From 4ffedecc0ef844585189623f4eecceb9c84b992d Mon Sep 17 00:00:00 2001
From: =?UTF-8?q?xavier=20dupr=C3=A9?= <xavier.dupre@gmail.com>
Date: Fri, 14 Jan 2022 01:08:57 +0100
Subject: [PATCH 1/3] improves caching

---
 onnxcustom/training/optimizers_partial.py | 15 ++++++++++++++-
 onnxcustom/training/ortgradient.py        |  2 +-
 2 files changed, 15 insertions(+), 2 deletions(-)

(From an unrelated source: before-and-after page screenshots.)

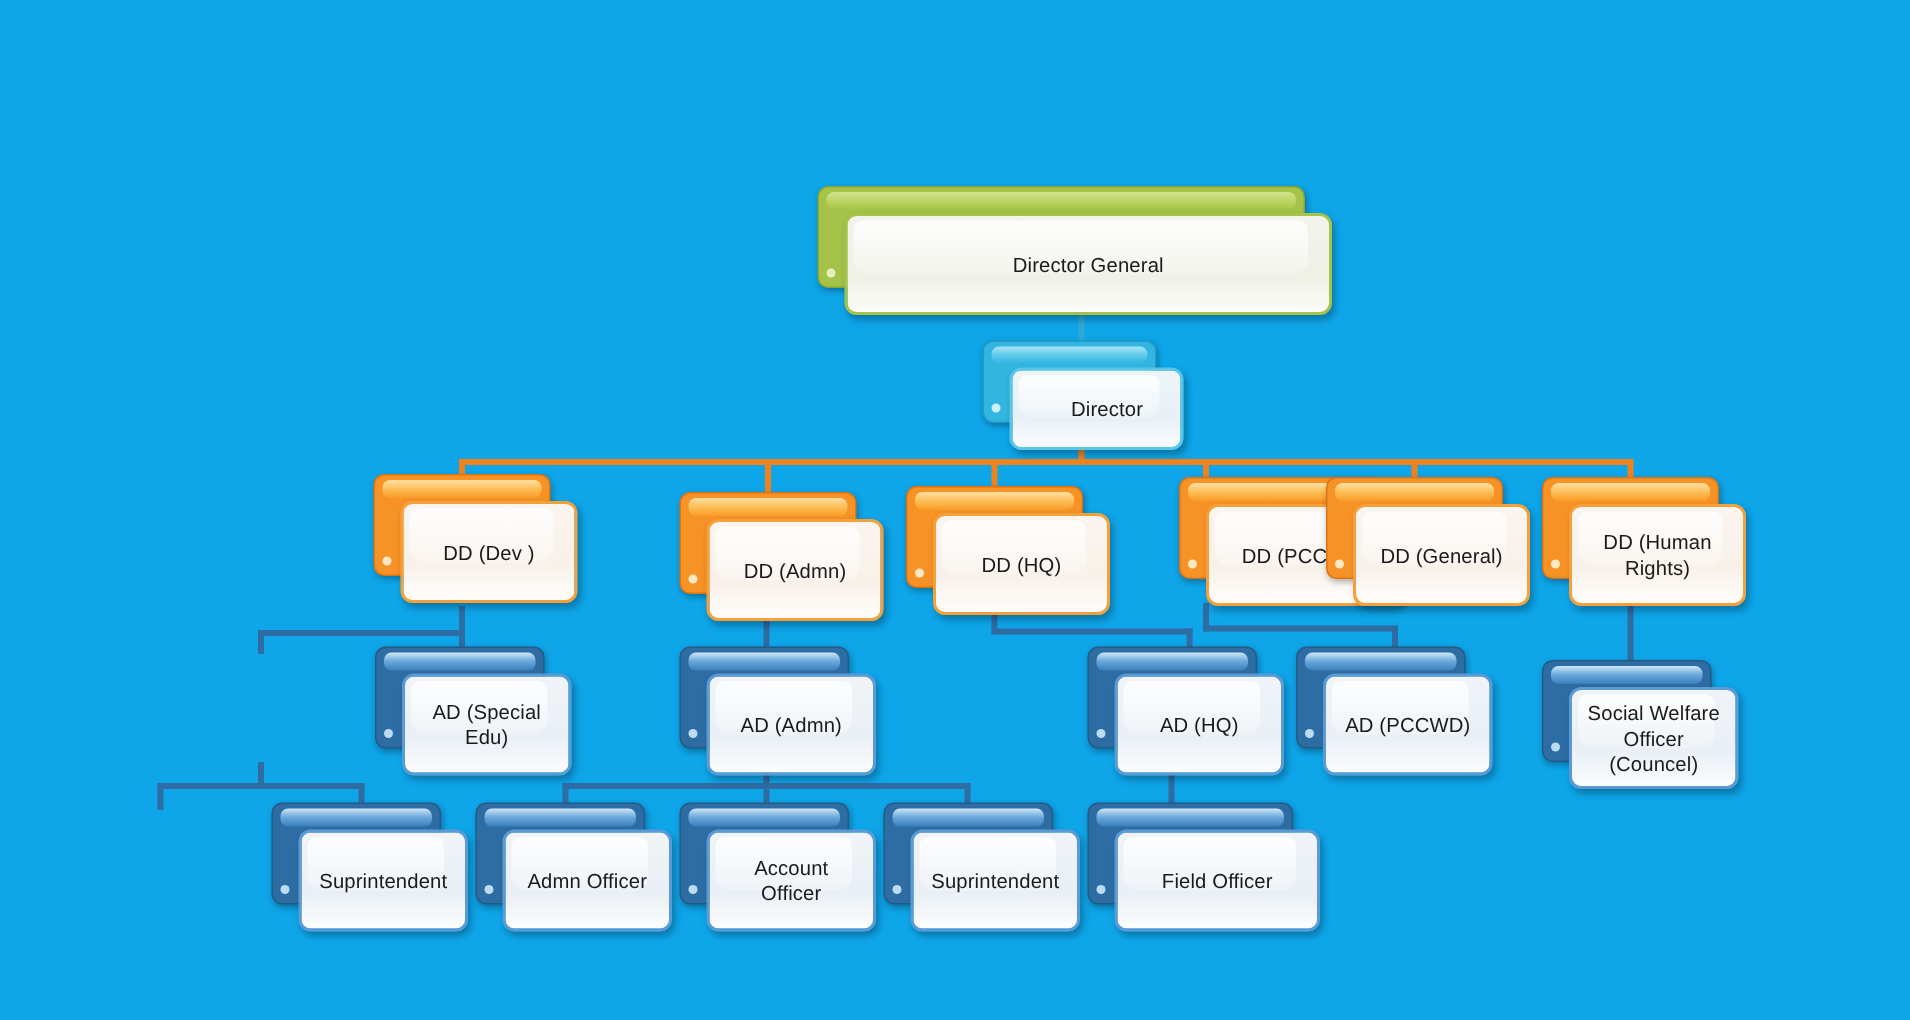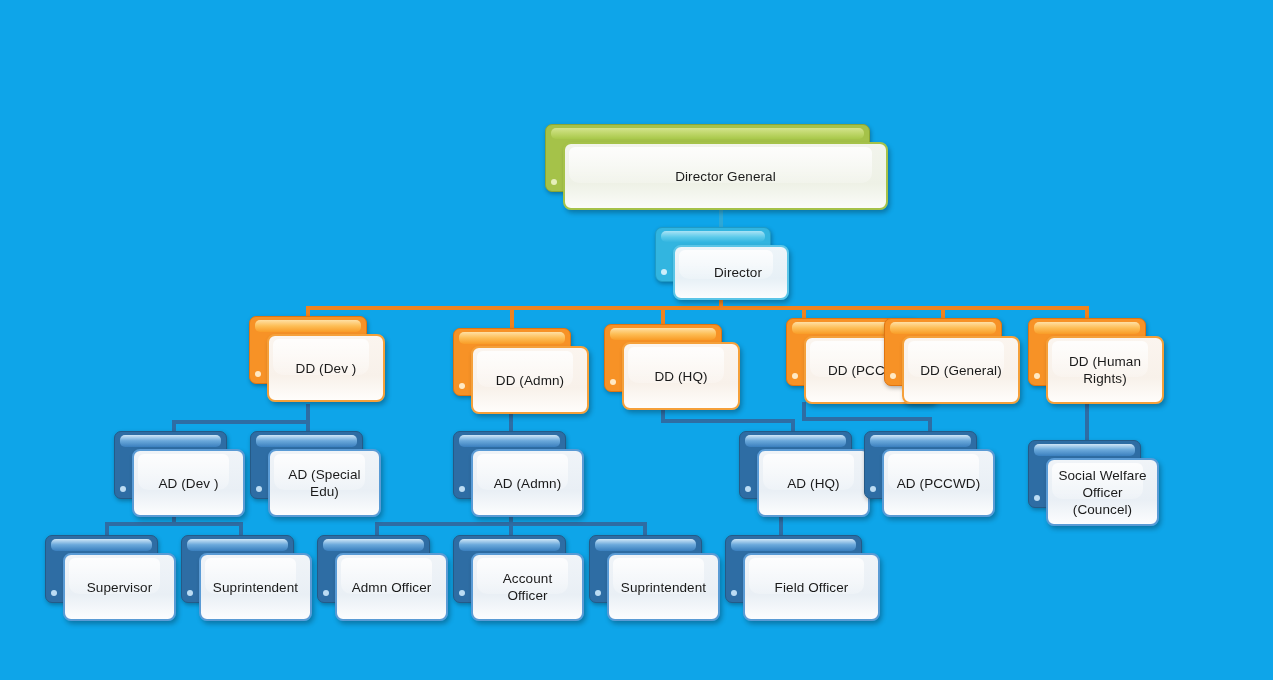"AD (Dev )" div.node { html: <div> <div></div> <div> <span>AD (Dev )</span> </div> </div> -> none }
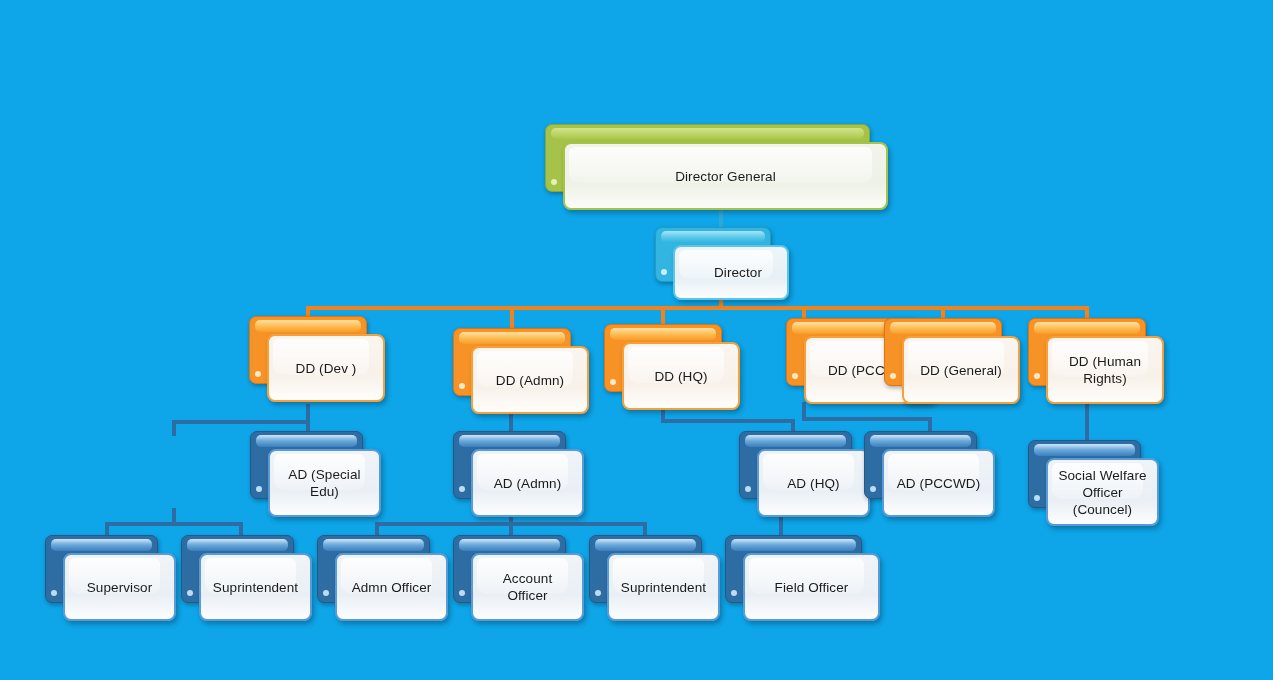"AD (HQ)" div.node { margin-left: 14px -> none }
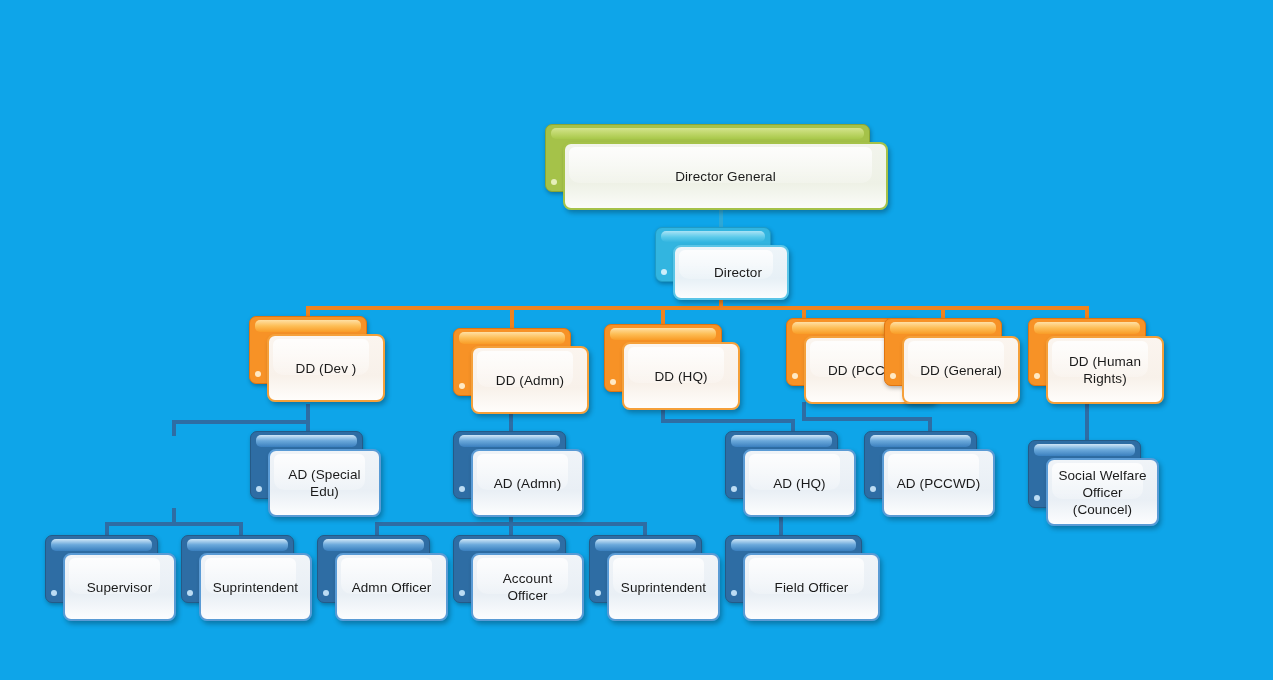"Supervisor" div.node { html: <div> <div></div> <div> <span>Supervisor</span> </div> </div> -> none }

diff --git a/onnxcustom/training/optimizers_partial.py b/onnxcustom/training/optimizers_partial.py
index 814e64e6..1e13b8b4 100644
--- a/onnxcustom/training/optimizers_partial.py
+++ b/onnxcustom/training/optimizers_partial.py
@@ -384,6 +384,8 @@ def _iteration(self, data_loader, states, n_weights):
                 "iteration begin learning_rate=%r",
                 self.learning_rate)
 
+        prediction_cache = None
+        prediction_cache_shape = None
         for ib, ito in enumerate(data_loader.iter_ortvalue()):
             if len(ito) == 2:
                 (ortx, orty) = ito
@@ -397,7 +399,17 @@ def _iteration(self, data_loader, states, n_weights):
                     "[OrtGradientForwardBackwardOptimizer._iteration] "
                     "batch %d", ib)
 
-            prediction = self.train_function_.forward(states[0], training=True)
+            # forward
+            if (prediction_cache_shape is None or
+                    tuple(ortx.shape()) != prediction_cache_shape):
+                prediction_cache = None
+                prediction_cache_shape = None
+            prediction = self.train_function_.forward(
+                states[0], training=True, forward_outputs_cache=prediction_cache_shape)
+            prediction_cache = prediction
+            prediction_cache_shape = tuple(ortx.shape())
+
+            # loss
             loss, loss_gradient = self.learning_loss.loss_gradient(
                 self.device, orty, prediction[0], weight=ortw)
             n = len(state) - n_weights
@@ -414,6 +426,7 @@ def _iteration(self, data_loader, states, n_weights):
                             actual_losses if len(actual_losses) < 5
                             else actual_losses[-5:])]))
 
+            # backward
             gradient = self.train_function_.backward([loss_gradient])
 
             if len(gradient) != len(state):
diff --git a/onnxcustom/training/ortgradient.py b/onnxcustom/training/ortgradient.py
index 08101309..2fad325d 100644
--- a/onnxcustom/training/ortgradient.py
+++ b/onnxcustom/training/ortgradient.py
@@ -587,7 +587,7 @@ def saved_tensors(self):
                 "No tensors was saved with save_for_backward.")
         return self.saved_tensors_
 
-    def forward(self, inputs, training=False):
+    def forward(self, inputs, training=False, forward_outputs_cache=None):
         """
         Implements forward function.
 

From f8f8f4eff7d333914f41eafb8ada53bbadab6c96 Mon Sep 17 00:00:00 2001
From: =?UTF-8?q?xavier=20dupr=C3=A9?= <xavier.dupre@gmail.com>
Date: Fri, 14 Jan 2022 01:14:59 +0100
Subject: [PATCH 2/3] fix cache

---
 onnxcustom/training/optimizers_partial.py | 2 +-
 onnxcustom/training/ortgradient.py        | 2 +-
 2 files changed, 2 insertions(+), 2 deletions(-)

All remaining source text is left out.